Da tempo il mercato della casa è in fibrillazione. La domanda è cresciuta fino al 2015 sia perché arrivavano arabi, russi, cinesi, indiani, europei pronti a comperare (quasi il 50% degli investimenti immobiliari nel Regno Unito è di origine internazionale), sia perché la facilità di mutuo incentivava le famiglie a indebitarsi (la Banca d’Inghilterra calcola che il debito privato complessivo sia vicino al 140% del Pil). Con la Brexit la bolla viene a galla. I capitali stranieri sono in pausa meditazione o in ritirata. Ancora una volta è l’ansia del vuoto politico e istituzionale che pesa e induce alla riflessione. All’indomani del voto sono andati in fumo accordi per compravendite pari a 650 milioni di sterline. Di punto in bianco è stata cancellata l’intesa da 465 milioni che prevedeva l’acquisizione di un palazzo per uffici nel cuore della City da parte del fondo tedesco Union Investment (a vendere era il gruppo americano Hines). Il mattone è l’anello debole della catena. Se si congelano i flussi di capitali stranieri e i prezzi calano, se il valore delle case acquisite dalle famiglie col mutuo va in caduta, allora cosa può accadere? Sembra di tornare al 2008, al quadro pre-crisi globale. Stavolta, per fortuna, le difese immunitarie esistono. La Banca d’Inghilterra si sussurra abbia in mente un ulteriore ritocco al ribasso dei tassi per creare una cinghia di sicurezza sui mutui che se dovessero diventare insostenibili per le famiglie farebbero saltare la baracca.

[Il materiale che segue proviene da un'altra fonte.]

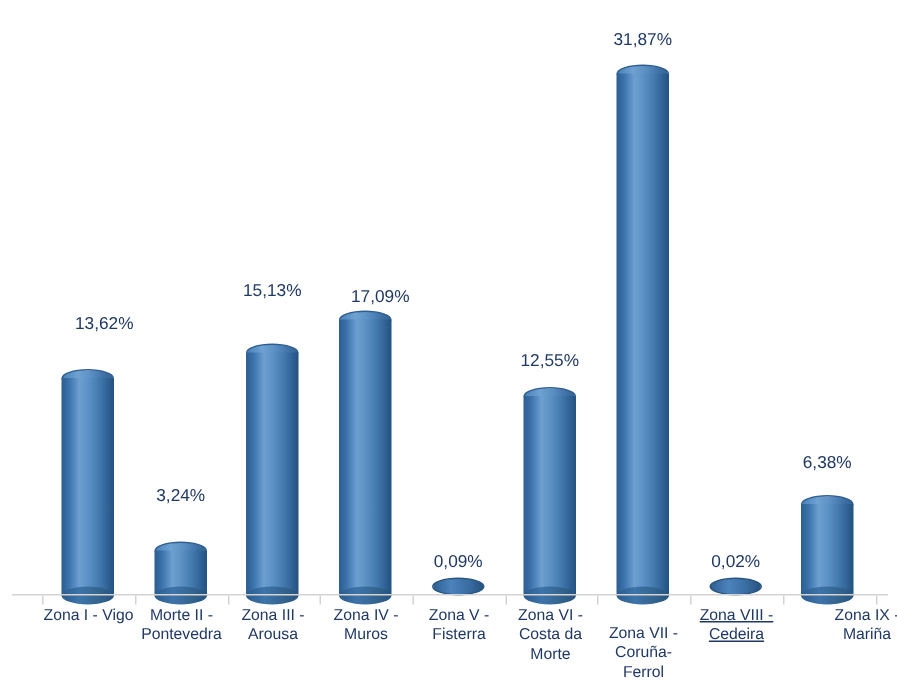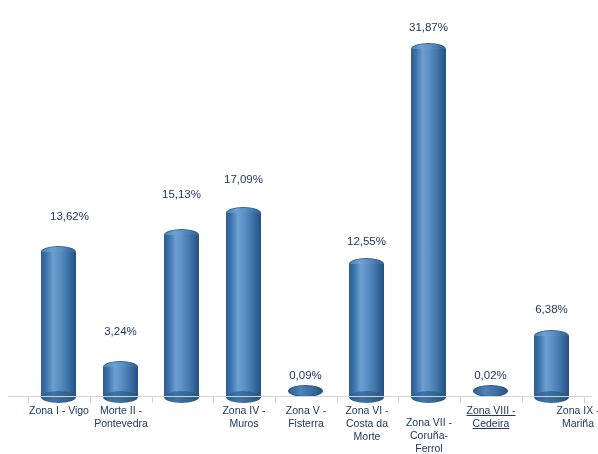--- a/index.html
+++ b/index.html
@@ -197,7 +197,7 @@
     <div class="value-label" style="left:40px; width:59px; top:210px;">13,62%</div>
     <div class="value-label" style="left:91px; width:59px; top:325px;">3,24%</div>
     <div class="value-label" style="left:152px; width:59px; top:188px;">15,13%</div>
-    <div class="value-label" style="left:214px; width:59px; top:173px;">17,09%</div>
+    <div class="value-label" style="left:214px; width:59px; top:192px;text-align:right;">17,09%</div>
     <div class="value-label" style="left:276px; width:59px; top:369px;">0,09%</div>
     <div class="value-label" style="left:337px; width:59px; top:235px;">12,55%</div>
     <div class="value-label" style="left:399px; width:59px; top:21px;">31,87%</div>

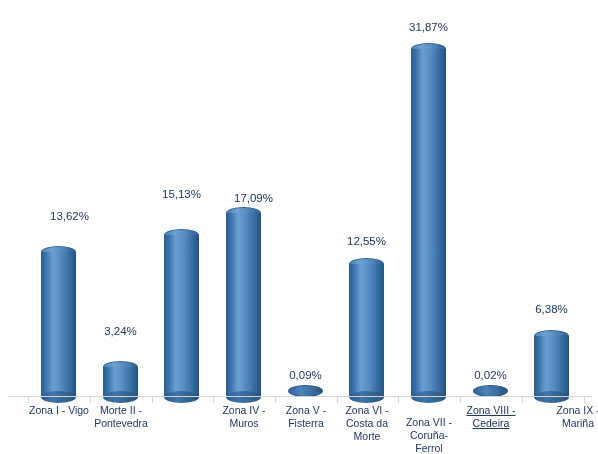--- a/index.html
+++ b/index.html
@@ -228,6 +228,10 @@
       <div>Pontevedra</div>
     </div>
 
+    <div class="cat-label" style="left:152px; width:60px;">
+      <div>Zona III -</div>
+      <div>Arousa</div>
+    </div>
 
     <div class="cat-label" style="left:214px; width:60px;">
       <div>Zona IV -</div>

La sfiducia dei consumatoriLa principale preoccupazione del governatore Carney, in questo momento, è assicurare che l’offerta di moneta non si blocchi in modo che il salvagente per l’economia reale sia pronto ed efficace. Un conto è che si mettano in posizione di attesa i grandi investitori e un conto che sia la gente comune a schiacciare il freno per le preoccupazioni sul futuro da decifrare (quale governo? quale divorzio dall’Ue?) e a causa di un eventuale blackout finanziario. Nell’immediato post Brexit, le immagini che ritraggono la vita quotidiana non sono rassicuranti. L’indice di GfK, società che misura la fiducia dei consumatori, è crollato di 8 punti nella settimana dal 30 giugno al 5 luglio. Il livello più basso dal ‘94. I cittadini con reddito medio (da 25 a 50 mila sterline annue) manifestano timori di impennata nei prezzi e hanno avviato la revisione di spesa al ribasso. A conferma il Financial Times, che ha costruito il «barometro Brexit», segnala alcune ricadute nel commercio al dettaglio (con la contrazione dell’1% circa nelle vendita ai grandi magazzini John Lewis), negli annunci di lavoro online (nella settimana dopo il 23 giugno erano 800 mila, la metà rispetto allo stesso periodo del 2015), nelle vendite di abbigliamento sportivo, con una perdita di quasi 6 punti. Nel Regno Unito una delle parole più gettonate nelle ricerche su Google è stata «recessione». Solo una coincidenza?
Eccoli i piccoli e grandi segnali «di rallentamento della crescita» che sottolineava la Banca d’Inghilterra. Il sistema britannico ha la forza per reggere all’urto. Ma la luce rossa è accesa. La Brexit è un «mostro» da domare con cautela. A Londra anche i più accaniti antieuropeisti non sorridono più.